Will Smith's slap mirrors degeneration of Hollywood, US hegemony
By John Wight
Hollywood actor Will Smith’s entire career is now defined by a slap that was seen and heard around the world. At this year’s Hollywood Oscars ceremony Smith, in the judgement of his critics, crossed a line by engaging in this act of violence against comedian and host Chris Rock over the latter making a joke at the expense of the former’s wife, sitting next to him in the bejeweled audience.
It’s worth noting that many of these same outraged liberals, aghast with dismay over a face slap, have been extending themselves in agitating for WWIII with Russia over Ukraine these past few weeks.
Anyway, taking a broader view, the degeneration of the Oscars into something akin to a slap (pun intended) stick comedy, mirrors the degeneration of Hollywood as the world’s pre-eminent engine room of culture, entertainment and ideas, which in turn mirrors the fading global hegemony of America itself.
When in its prime, Hollywood was more effective than America’s nuclear arsenal in cementing Washington’s dominance. This aspect of empire — cultural imperialism — is a neglected field of study, which only confirms how effective it is. Indeed, a key component of every empire is in advancing its culture and cultural ideas as universal ideas, thereby depicting non-dominant cultures and cultural ideas as regressive and backward.
American sociologist and media critic, Herbert Schiller, mined this subject to great extent. “For manipulation to be effective,” he once stated, “evidence of its presence must be non-existent.” Hollywood produces an unending array of TV shows and movies which are instruments of the very manipulation Schiller references.
Growing up in Scotland, I, along with my peers, was reared on a cultural diet of Hollywood produced movies and TV shows, conditioned as a result to believe in the mythos of America and the American Dream. It served to instill a desire to move there from an early age, which I eventually did in my early 20s. It is precisely from this dynamic that America has traditionally maintained its status as the most powerful and alluring country in the world.
It was a lie then and it is most assuredly a lie now. The difference is that today we live in a world that has awoken to the lie. This is reflected in the diminution of Hollywood as that engine room of dominant cultural ideas. A key metric in this regard is the reduced popularity of the annual Oscars ceremony itself. This year’s event drew 16.6 million viewers, the second lowest tv audience in the event’s history, thus proving that a once must-see event is today a mustn’t-see event.
Hollywood has increasingly been supplanted by the onset of online streaming channels such as Netflix, Prime Video, and the like. Its reach is nothing compared to what it was decades ago, and its increasingly moribund fare of franchise movies with their emphasis on spectacle and noise instead of story and character have dumbed down rather than elevated American culture overall.
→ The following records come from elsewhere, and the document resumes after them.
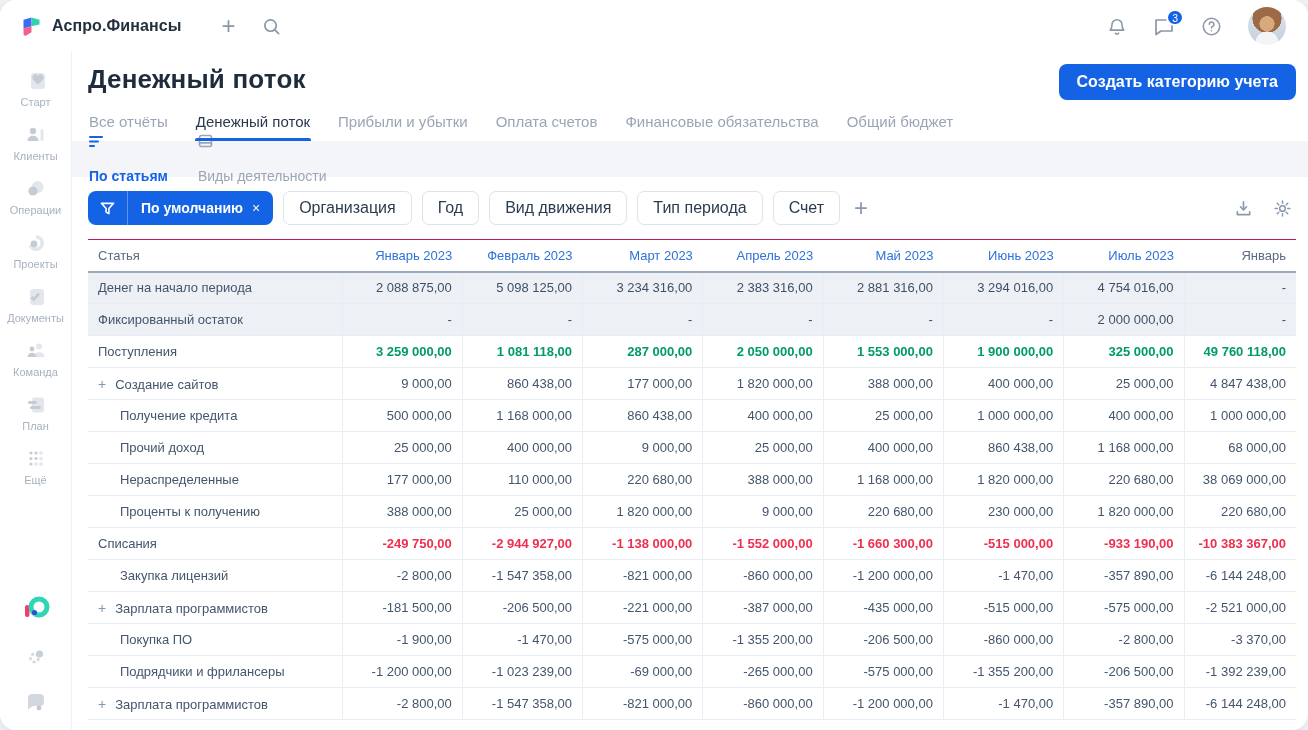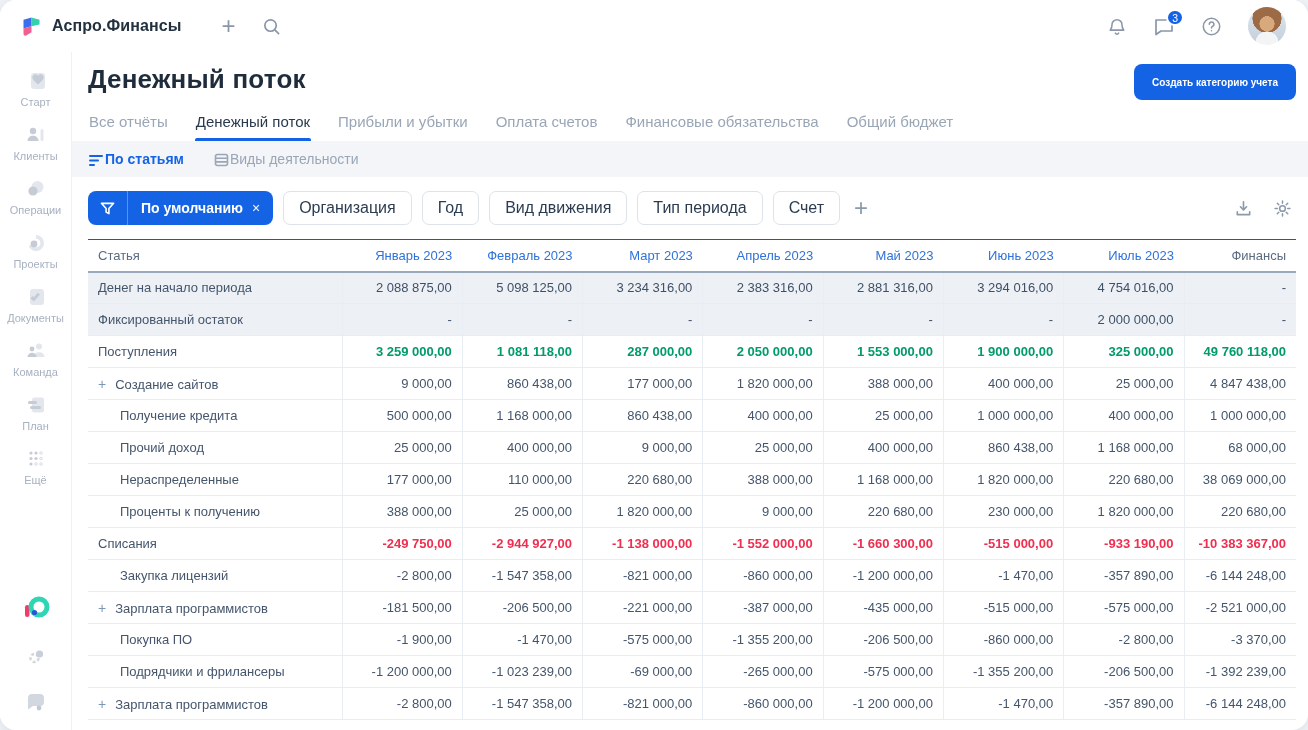--- a/index.html
+++ b/index.html
@@ -48,7 +48,7 @@
   .page-title { font-size:26px; font-weight:bold; color:#1e2c3c; letter-spacing:.2px; }
   .create-btn {
     margin-left:auto; background:#1563e5; color:#fff; border:none; border-radius:8px;
-    height:36px; padding:0 18px; font-size:10px; font-weight:bold; cursor:pointer;
+    height:36px; padding:0 18px; font-size:16px; font-weight:bold; cursor:pointer;
     font-family:"Liberation Sans", sans-serif;
   }
   .tabs { display:flex; gap:26px; margin-top:9px; }

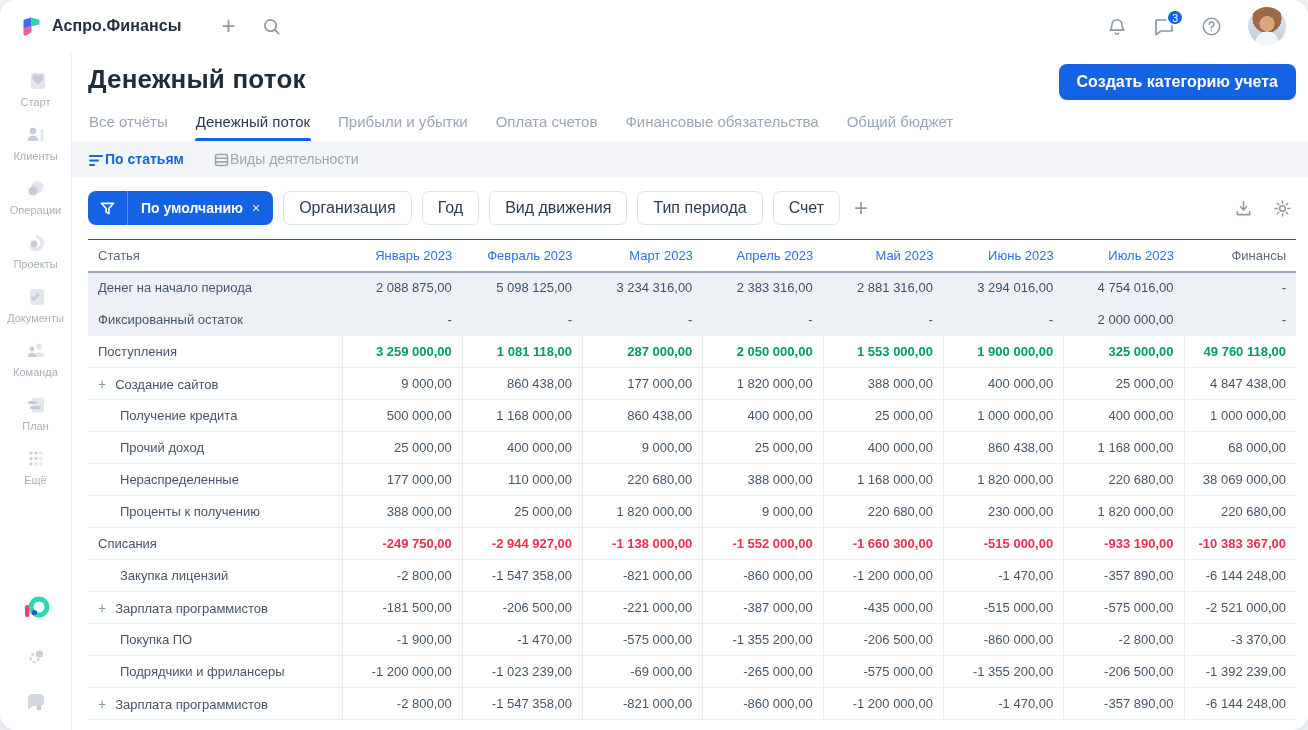--- a/index.html
+++ b/index.html
@@ -58,8 +58,8 @@
   .tab.active::after { content:""; position:absolute; left:0; right:0; bottom:0; height:3px;
     background:#1563e5; border-radius:2px 2px 0 0; }
   .subtab-bar { background:#f3f5f8; height:36px; display:flex; align-items:center; gap:30px; padding-left:17px; }
-  .subtab { display:flex; align-items:flex-end; gap:0; font-size:14px; cursor:pointer; background:none; border:none;
-    font-family:"Liberation Sans", sans-serif; }
+  .subtab { display:flex; align-items:flex-start; gap:20px; font-size:14px; cursor:pointer; background:none; border:none;
+    font-family:"Liberation Sans", sans-serif;flex-direction:column; }
   .subtab.active { color:#1563e5; font-weight:bold; }
   .subtab.inactive { color:#9aa6b6; }
   

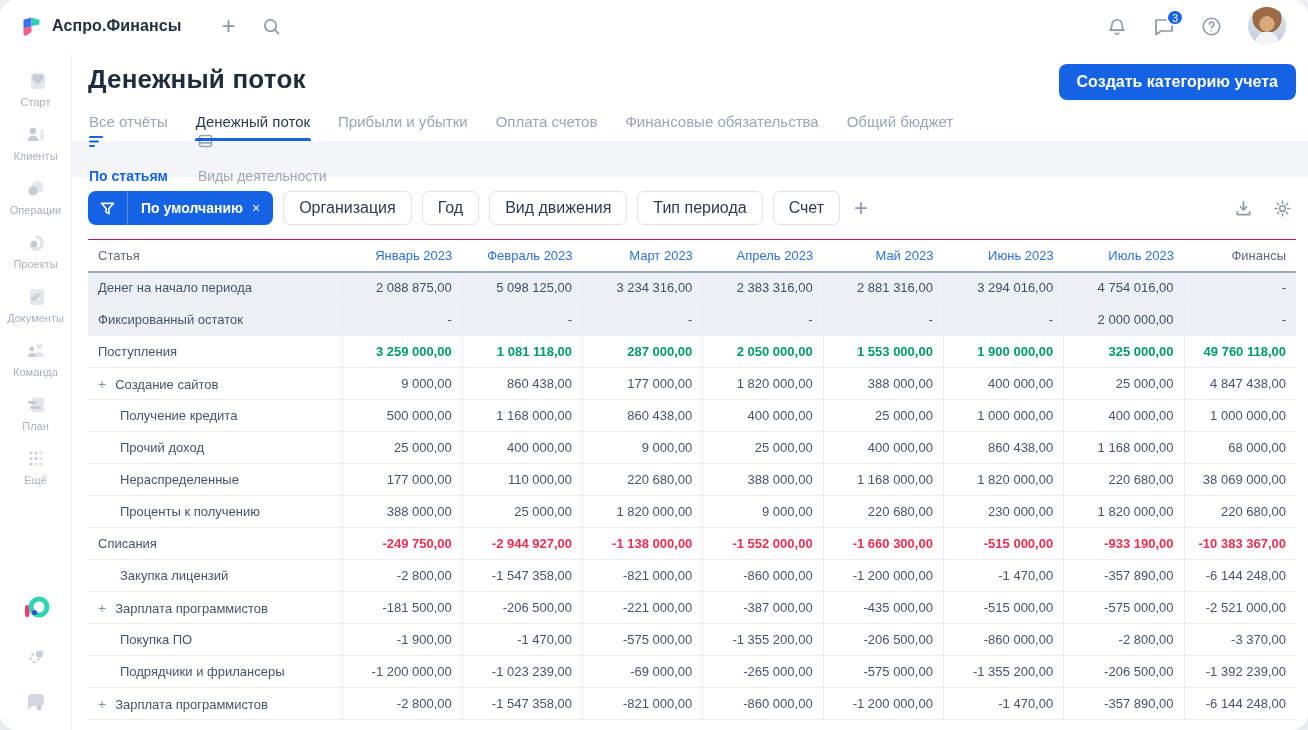--- a/index.html
+++ b/index.html
@@ -371,7 +371,7 @@
               <th class="h-num">Май 2023</th>
               <th class="h-num">Июнь 2023</th>
               <th class="h-num">Июль 2023</th>
-              <th class="h-saldo">Финансы</th>
+              <th class="h-saldo">Январь</th>
             </tr>
         </thead>
         <tbody>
It explains why the masses of the people in the US are so uninformed. Like mushrooms that have grown in the dark, they have been denied the daylight of knowledge and ideas about their own culture and society other than the simplistic ones they have been fed by those with a vested interest in the perverse, unjust and entirely unsustainable status quo that constitutes the grim reality of their existence.
This explains the growing traction of conspiracy theory in the supposed ‘land of the free’, reflective of the growing need to find answers to a world that is seemingly collapsing around their ears. It also explains the fixation with the lives of the rich and famous as a vicarious and temporary escape from a lived reality of struggle and despair.
As for Hollywood the place, it is a veritable dystopia — an opinion I express having spent too many years living there back when I harbored the ambition of establishing a career writing movies. Apologies in advance for the self-promotion, but I cover this period in my 2013 book Dreams That Die.
Those who continue to believe that America, per the propaganda, is a classless society, need only take themselves to Hollywood to be disabused of the fact. There you will be struck by the ocean of broken humanity that fills its mythical gilded streets. After just one day there not only will you be left in no doubt that there is no more a society defined by class than American society, but that every minute of a every day a fierce class war is raging in its towns and cities, with up to now only one side in this war, the 99 percent, taking all the punches and doing all the bleeding.
Ultimately, the outcry over Will Smith slapping Chris Rock in the face is confected and it is fake. Coming from rich liberal champions of the false narrative that America is beacon of hope and that ‘one indispensable nation’, even as it leaves a trail of carnage in its wake while bestriding the world like an out of control juggernaut, it also falls into the category of rancid hypocrisy.
John Wight is an author and political commentator based in Scotland.